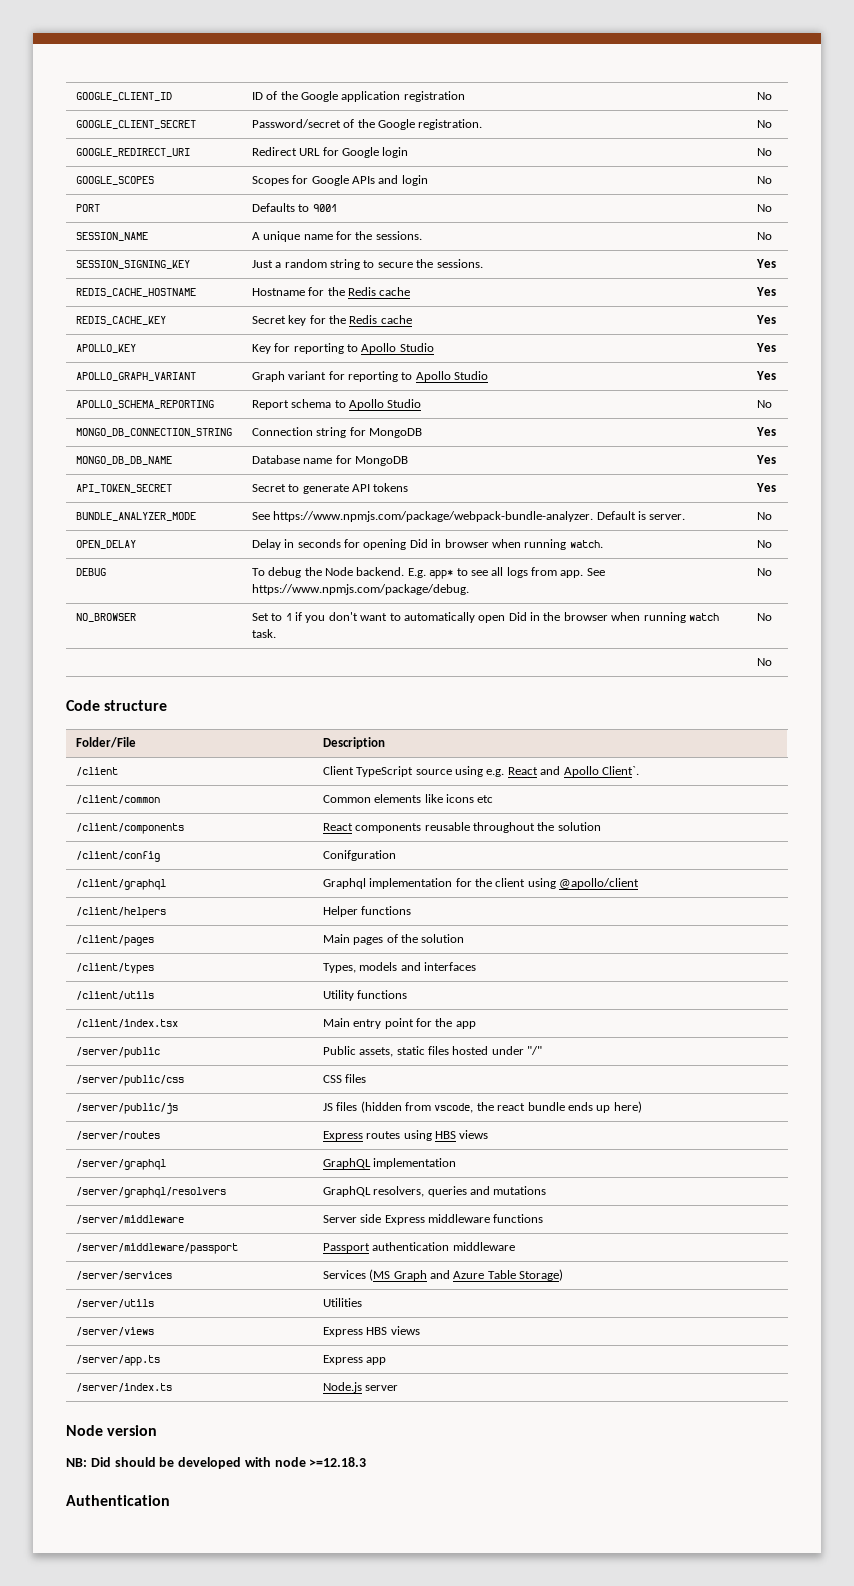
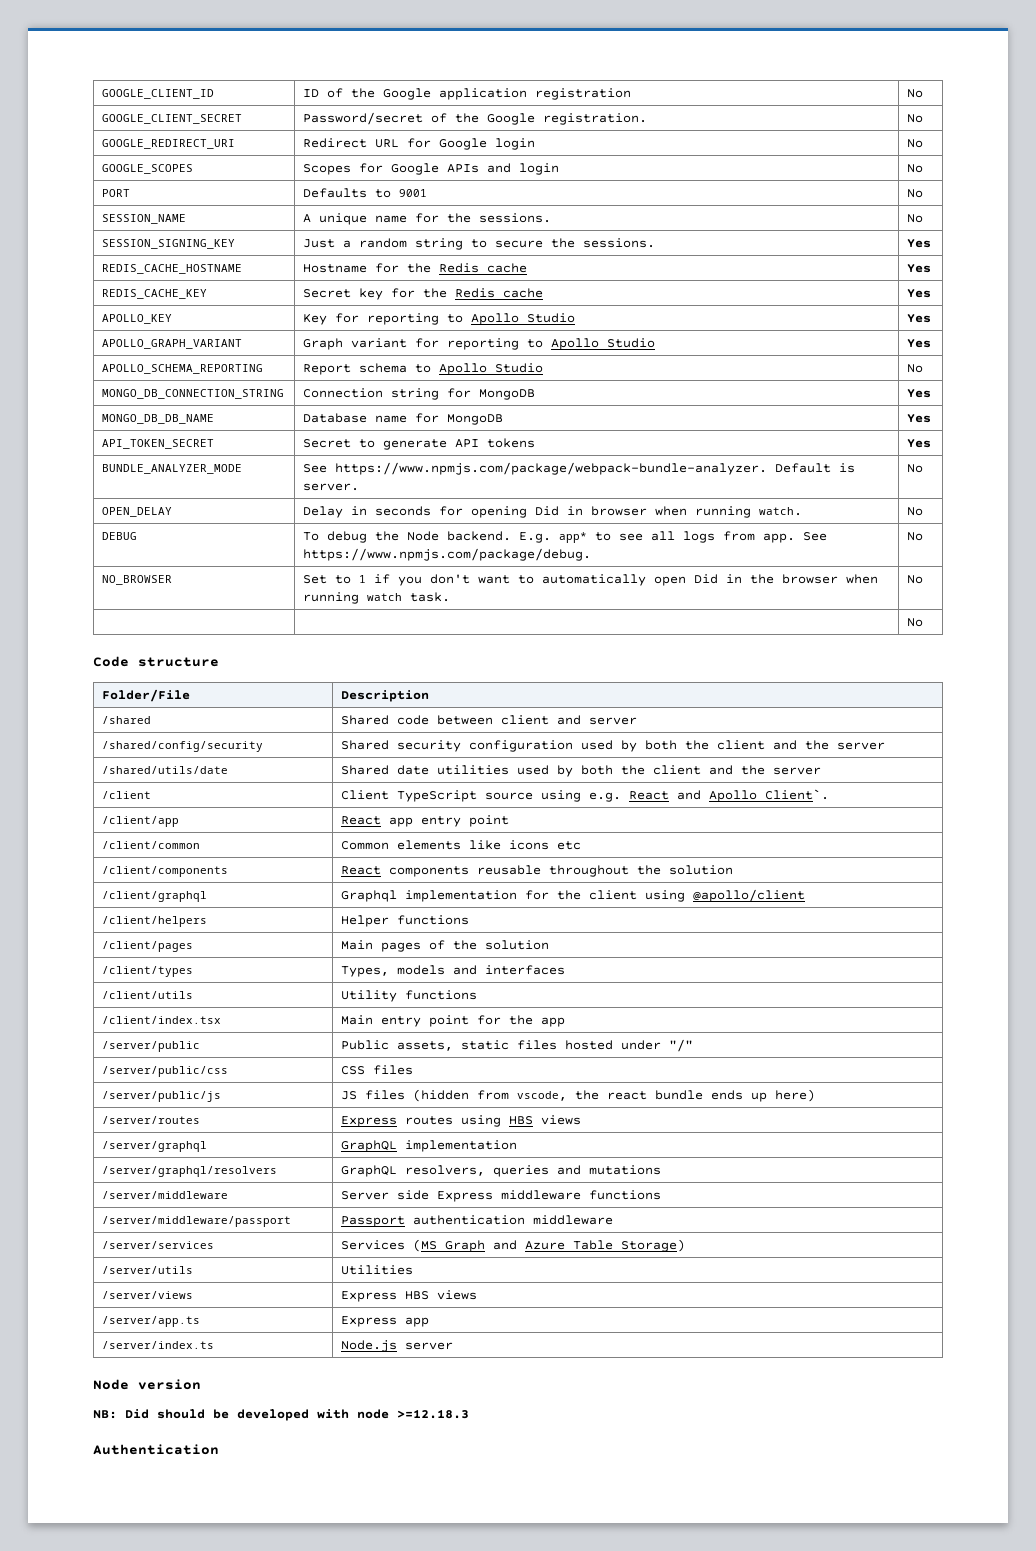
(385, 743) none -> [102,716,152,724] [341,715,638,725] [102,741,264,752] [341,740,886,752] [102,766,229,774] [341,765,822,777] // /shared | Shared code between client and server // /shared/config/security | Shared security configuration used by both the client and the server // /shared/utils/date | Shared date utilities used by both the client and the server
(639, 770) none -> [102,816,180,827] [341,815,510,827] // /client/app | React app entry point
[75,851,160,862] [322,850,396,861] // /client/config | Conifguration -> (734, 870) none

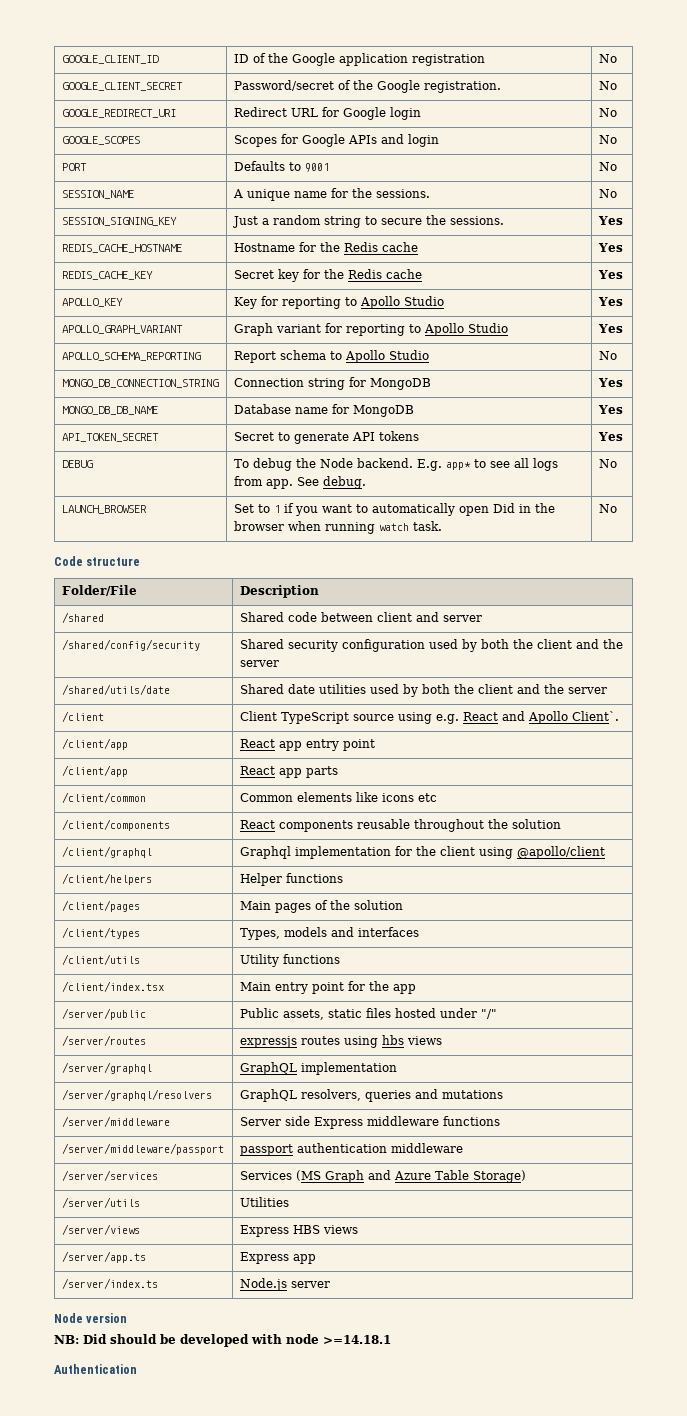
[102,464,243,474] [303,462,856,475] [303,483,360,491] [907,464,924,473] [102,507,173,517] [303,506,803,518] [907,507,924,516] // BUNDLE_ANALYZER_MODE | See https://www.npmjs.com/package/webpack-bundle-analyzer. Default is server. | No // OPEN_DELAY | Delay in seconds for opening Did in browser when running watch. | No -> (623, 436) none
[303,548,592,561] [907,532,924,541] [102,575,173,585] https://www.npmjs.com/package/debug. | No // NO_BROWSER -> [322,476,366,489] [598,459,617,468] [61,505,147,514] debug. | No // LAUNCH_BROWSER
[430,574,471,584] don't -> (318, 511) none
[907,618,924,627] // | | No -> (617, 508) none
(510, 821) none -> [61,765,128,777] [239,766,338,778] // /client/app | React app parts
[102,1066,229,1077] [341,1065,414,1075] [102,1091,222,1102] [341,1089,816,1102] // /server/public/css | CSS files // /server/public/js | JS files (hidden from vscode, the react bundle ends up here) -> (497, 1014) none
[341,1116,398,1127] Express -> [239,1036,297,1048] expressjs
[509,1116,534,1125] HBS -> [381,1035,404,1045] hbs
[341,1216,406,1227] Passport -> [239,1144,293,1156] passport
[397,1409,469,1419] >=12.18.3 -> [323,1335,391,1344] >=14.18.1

◆ ◆ ◆

=== TASK PROMPT ===
Output the material above exactly as written and drop any images it holds.

=== SOLVED EXERCISE ===
(385, 743) none -> [102,716,152,724] [341,715,638,725] [102,741,264,752] [341,740,886,752] [102,766,229,774] [341,765,822,777] // /shared | Shared code between client and server // /shared/config/security | Shared security configuration used by both the client and the server // /shared/utils/date | Shared date utilities used by both the client and the server
(639, 770) none -> [102,816,180,827] [341,815,510,827] // /client/app | React app entry point
[75,851,160,862] [322,850,396,861] // /client/config | Conifguration -> (734, 870) none

[102,464,243,474] [303,462,856,475] [303,483,360,491] [907,464,924,473] [102,507,173,517] [303,506,803,518] [907,507,924,516] // BUNDLE_ANALYZER_MODE | See https://www.npmjs.com/package/webpack-bundle-analyzer. Default is server. | No // OPEN_DELAY | Delay in seconds for opening Did in browser when running watch. | No -> (623, 436) none
[303,548,592,561] [907,532,924,541] [102,575,173,585] https://www.npmjs.com/package/debug. | No // NO_BROWSER -> [322,476,366,489] [598,459,617,468] [61,505,147,514] debug. | No // LAUNCH_BROWSER
[430,574,471,584] don't -> (318, 511) none
[907,618,924,627] // | | No -> (617, 508) none
(510, 821) none -> [61,765,128,777] [239,766,338,778] // /client/app | React app parts
[102,1066,229,1077] [341,1065,414,1075] [102,1091,222,1102] [341,1089,816,1102] // /server/public/css | CSS files // /server/public/js | JS files (hidden from vscode, the react bundle ends up here) -> (497, 1014) none
[341,1116,398,1127] Express -> [239,1036,297,1048] expressjs
[509,1116,534,1125] HBS -> [381,1035,404,1045] hbs
[341,1216,406,1227] Passport -> [239,1144,293,1156] passport
[397,1409,469,1419] >=12.18.3 -> [323,1335,391,1344] >=14.18.1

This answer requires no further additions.